Brüssel - In der Diskussion um die Reform der Finanzmärkte haben EU-Parlamentarier aus allen Fraktionen vor einer Übermacht der Finanzlobbyisten gewarnt. "Wir, die für die Regulierung der Finanzmärkte und des Bankgewerbes zuständigen europäischen Abgeordneten, stehen täglich unter dem Druck des Finanz- und Bankensektors", heißt es in dem Schreiben, das vor allem von Abgeordneten der Sozialisten, der Grünen und der Linken unterstützt wird und der WELT vorliegt. Zur Überraschung vieler Parlamentarier hat aber auch der Christdemokrat Burkhard Balz den Aufruf unterstützt. Dabei handelt es sich allerdings weder um die Meinung des zuständigen Wirtschaftsausschusses noch des gesamten EU-Parlaments.
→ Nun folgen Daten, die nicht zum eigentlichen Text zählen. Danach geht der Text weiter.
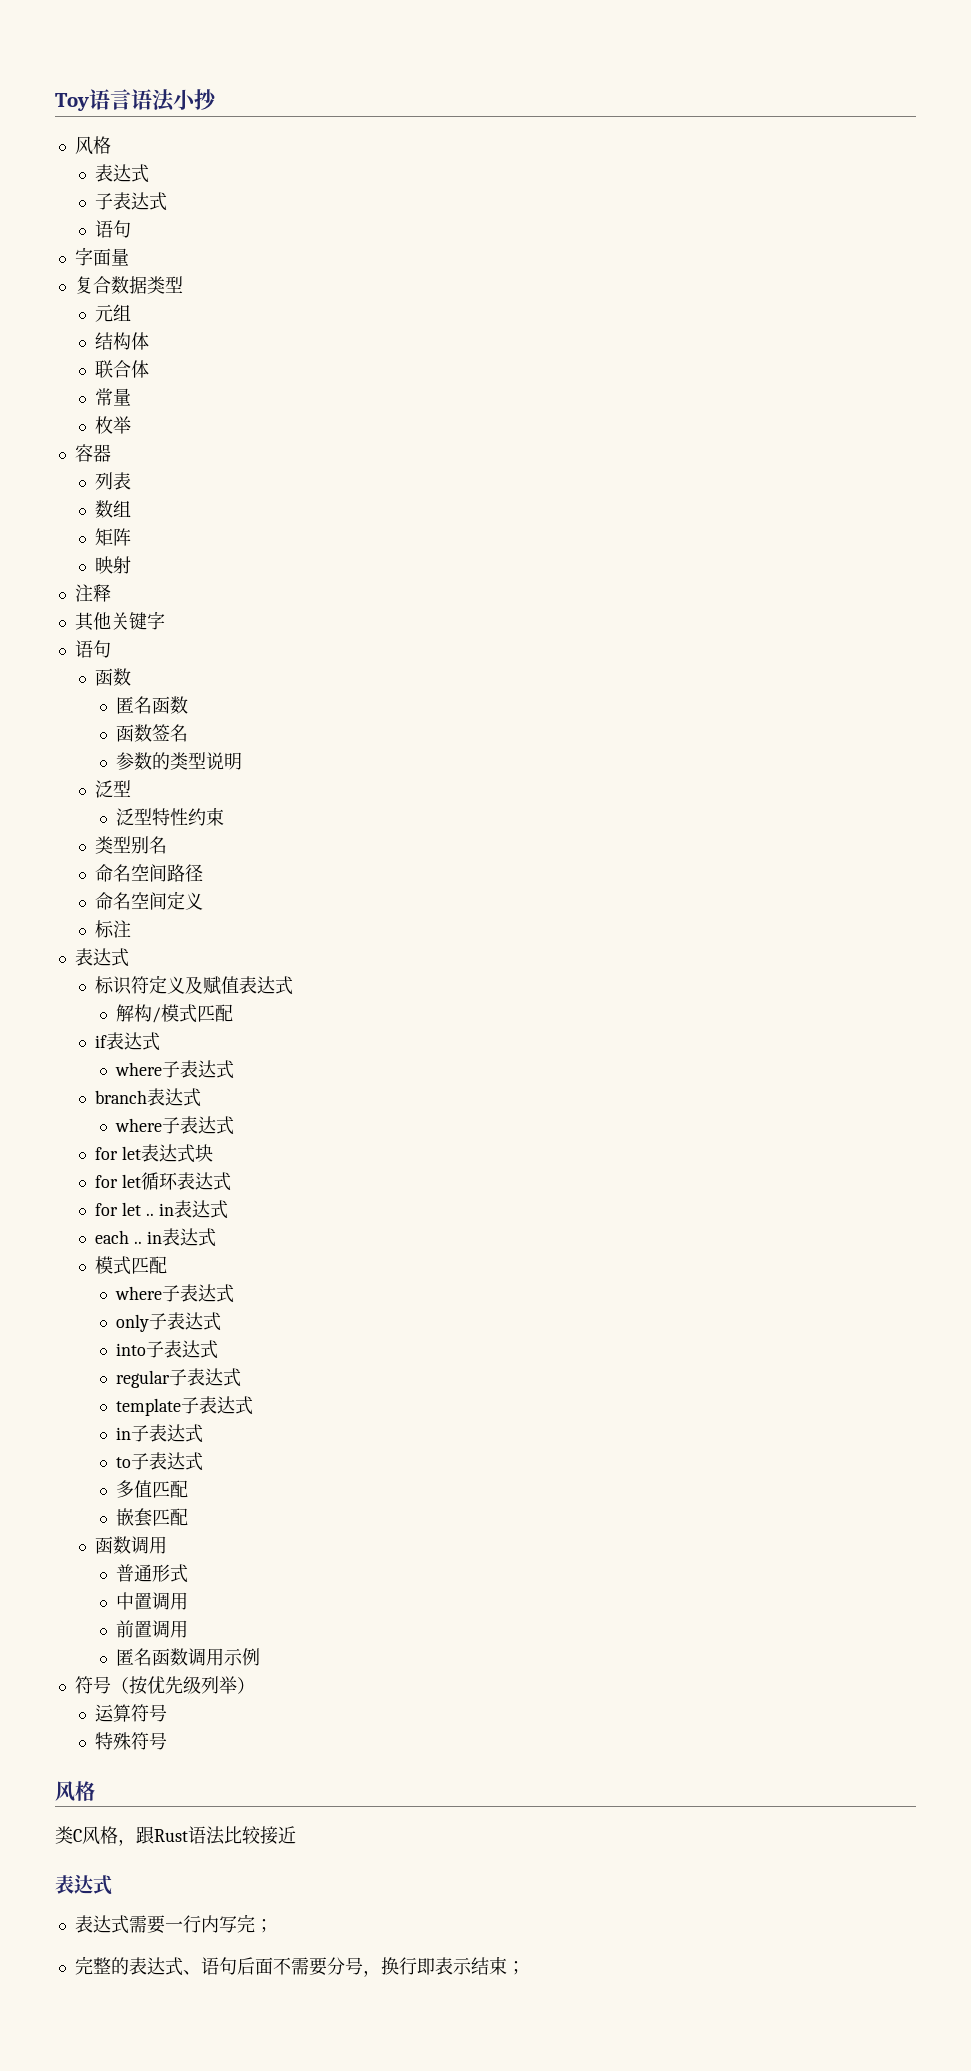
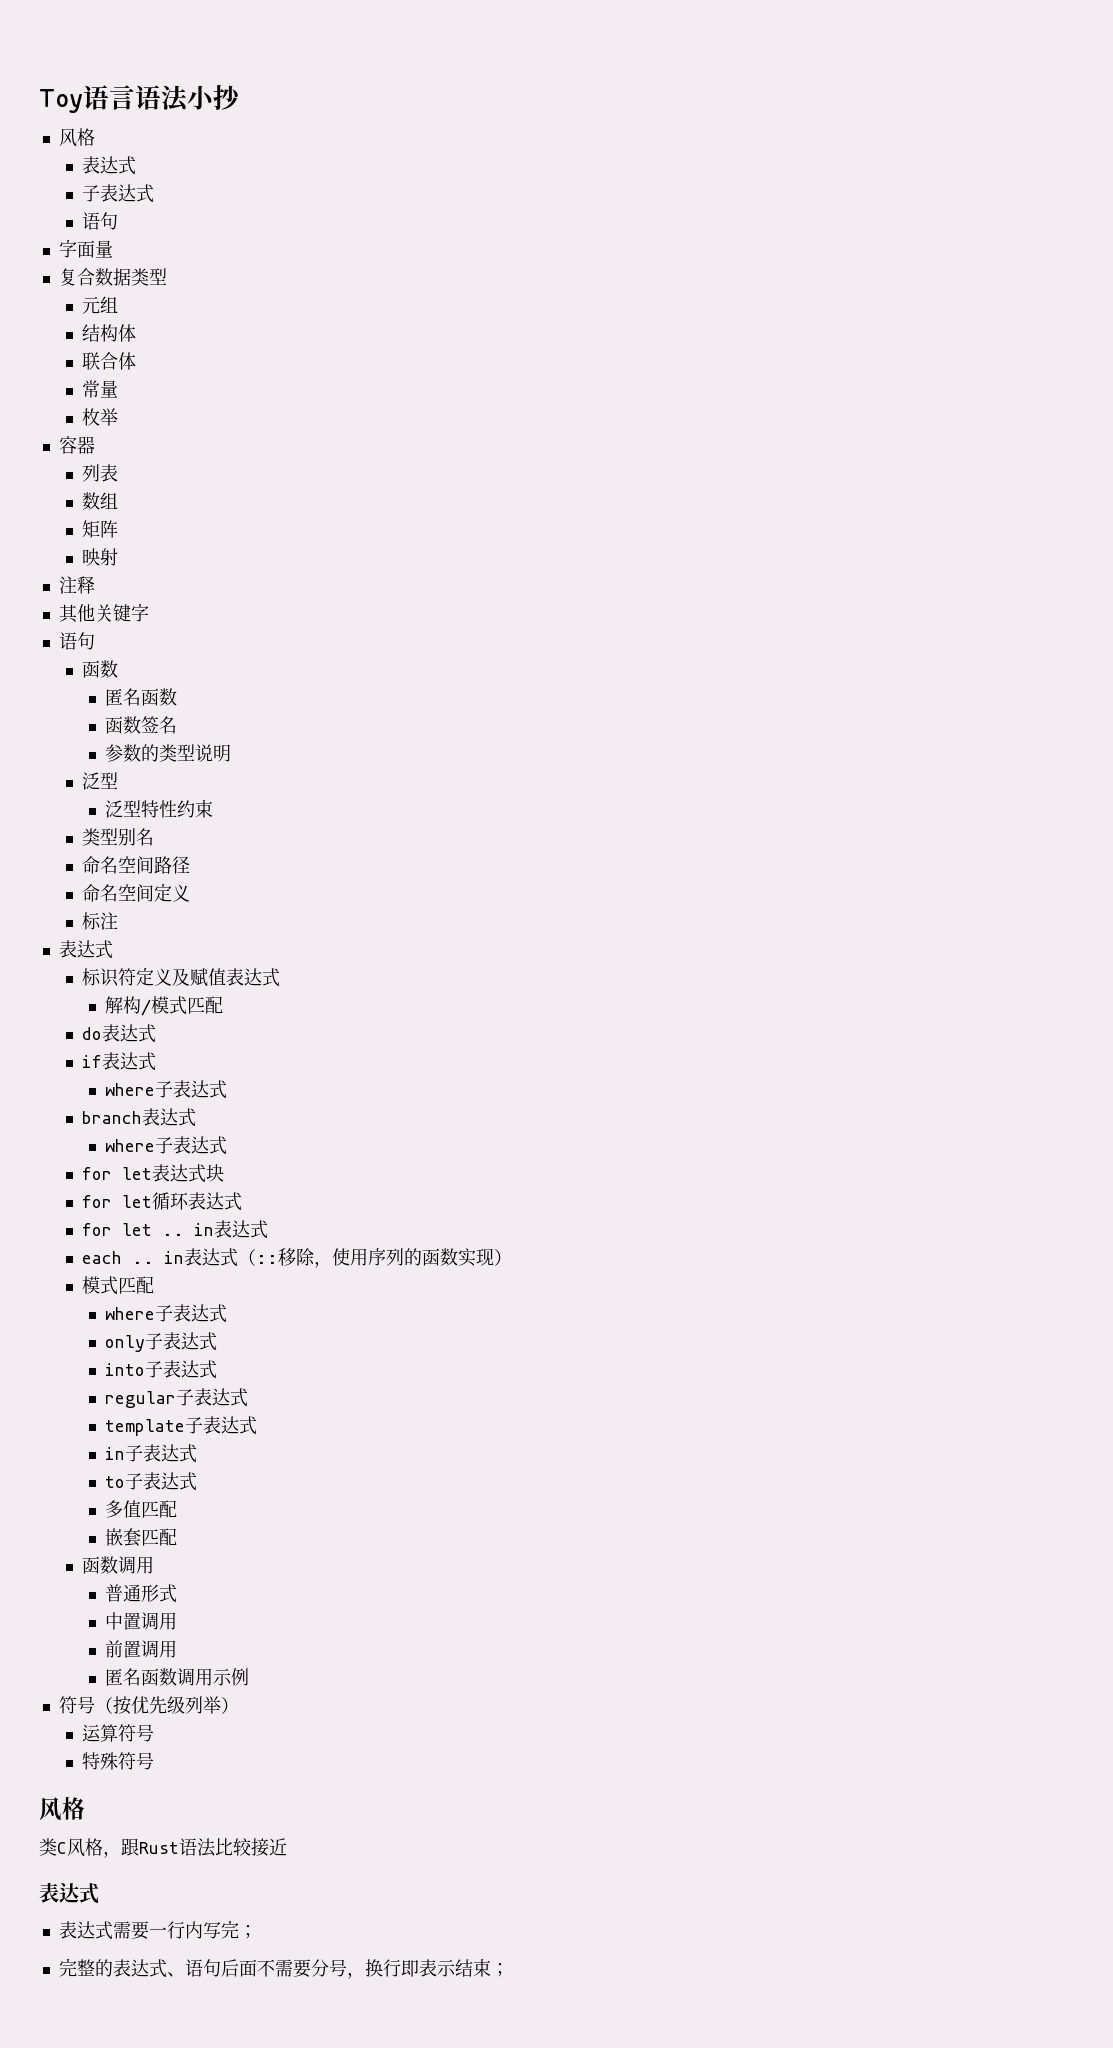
(234, 1013) none -> [81,1024,156,1043] // do表达式
(217, 1237) none -> [237,1248,512,1268] （::移除，使用序列的函数实现）

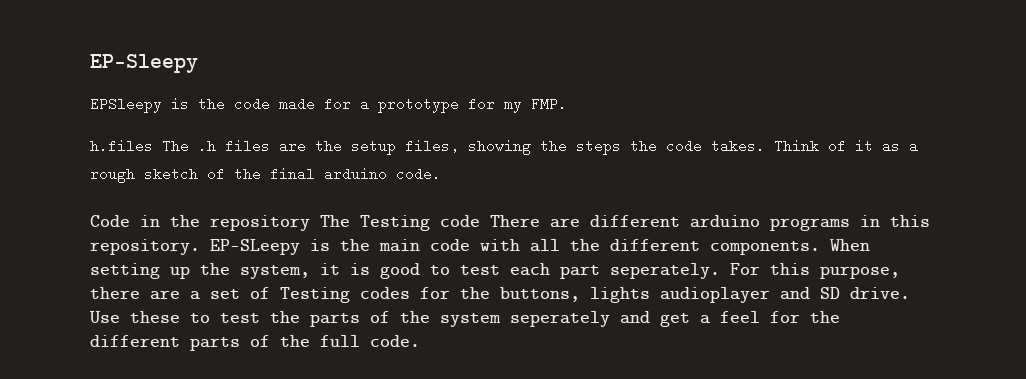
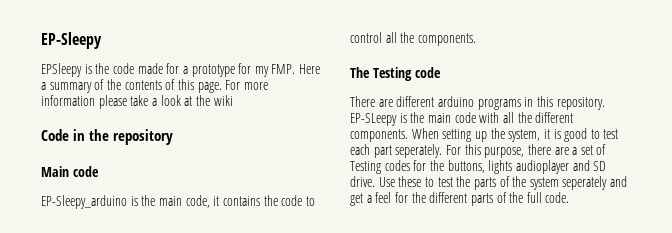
[90,139,918,155] [90,167,441,183] [90,215,310,231] // h.files The .h files are the setup files, showing the steps the code takes. Think of it as a rough sketch of the final arduino code. // Code in the repository -> [299,64,321,74] [41,79,268,93] [41,95,233,109] [41,129,174,145] [41,166,99,177] [41,195,315,209] [350,32,476,46] Here a summary of the contents of this page. For more information please take a look at the wiki // Code in the repository // Main code // EP-Sleepy_arduino is the main code, it contains the code to control all the components. //
(480, 221) none -> (441, 72) //

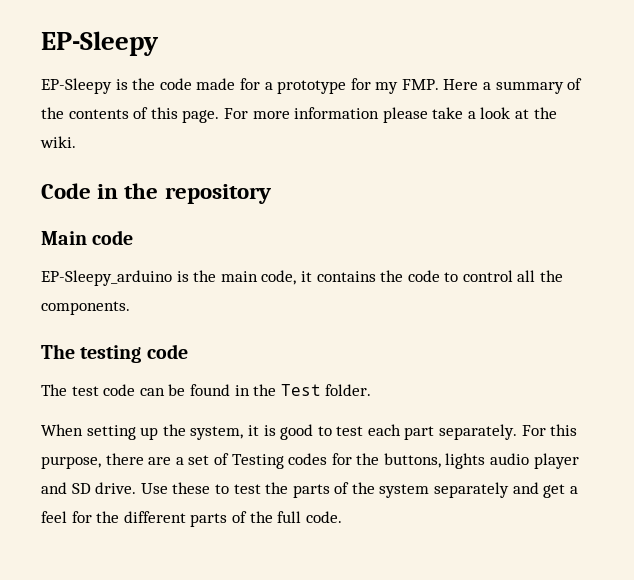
[41,63,82,77] EPSleepy -> [41,78,112,94] EP-Sleepy
[213,95,233,106] wiki -> [40,136,76,148] wiki.
[372,67,441,81] [350,96,605,110] [350,112,574,126] [350,129,408,142] Testing code // There are different arduino programs in this repository. EP-SLeepy is the main code with all the different components. -> [80,344,188,363] [41,384,372,396] testing code // The test code can be found in the Test folder. //
[395,144,443,158] seperately. -> [439,424,518,440] separately.
[515,160,569,174] audioplayer -> [490,453,579,469] audio player
[562,176,608,190] seperately -> [434,482,510,498] separately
Bisher haben 22 Volksvertreter unterschrieben. Neben Balz unterstützen auch die deutschen Parlamentarier Sven Giegold (Grüne), Udo Bullmann (SPD), Jürgen Klute und Thomas Händel (Die Linke) die Initiative.

Die Abgeordneten betonen, dass ein Gegengewicht zur Macht der Banken- und Börsenlobby notwendig sei. "Die Lobbyarbeit einer Interessengruppe muss durch Stellungsnahmen anderer ausgeglichen werden", schreiben die Verfasser. Dies wäre in den Bereichen Umwelt und Gesundheit gängige Praxis. "Es gibt im Finanzbereich derzeit kein Gegengewicht in der Zivilgesellschaft." Dies sei ein Risiko für die Demokratie. Die Zivilgesellschaft müsse darum eine oder mehrere Nichtregierungsorganisationen bilden, die sich intensiv mit dem Finanzsektor beschäftigen. SPD-Finanzexperte Bullmann forderte hierfür auch finanzielle Mittel einzusetzen. Außerdem müsse ein "Produkte-TÜV, der als unabhängige Instanz Finanzprodukte überprüft und Informationen für Verbraucher und Entscheidungsträger bereitstellt", gegründet werden.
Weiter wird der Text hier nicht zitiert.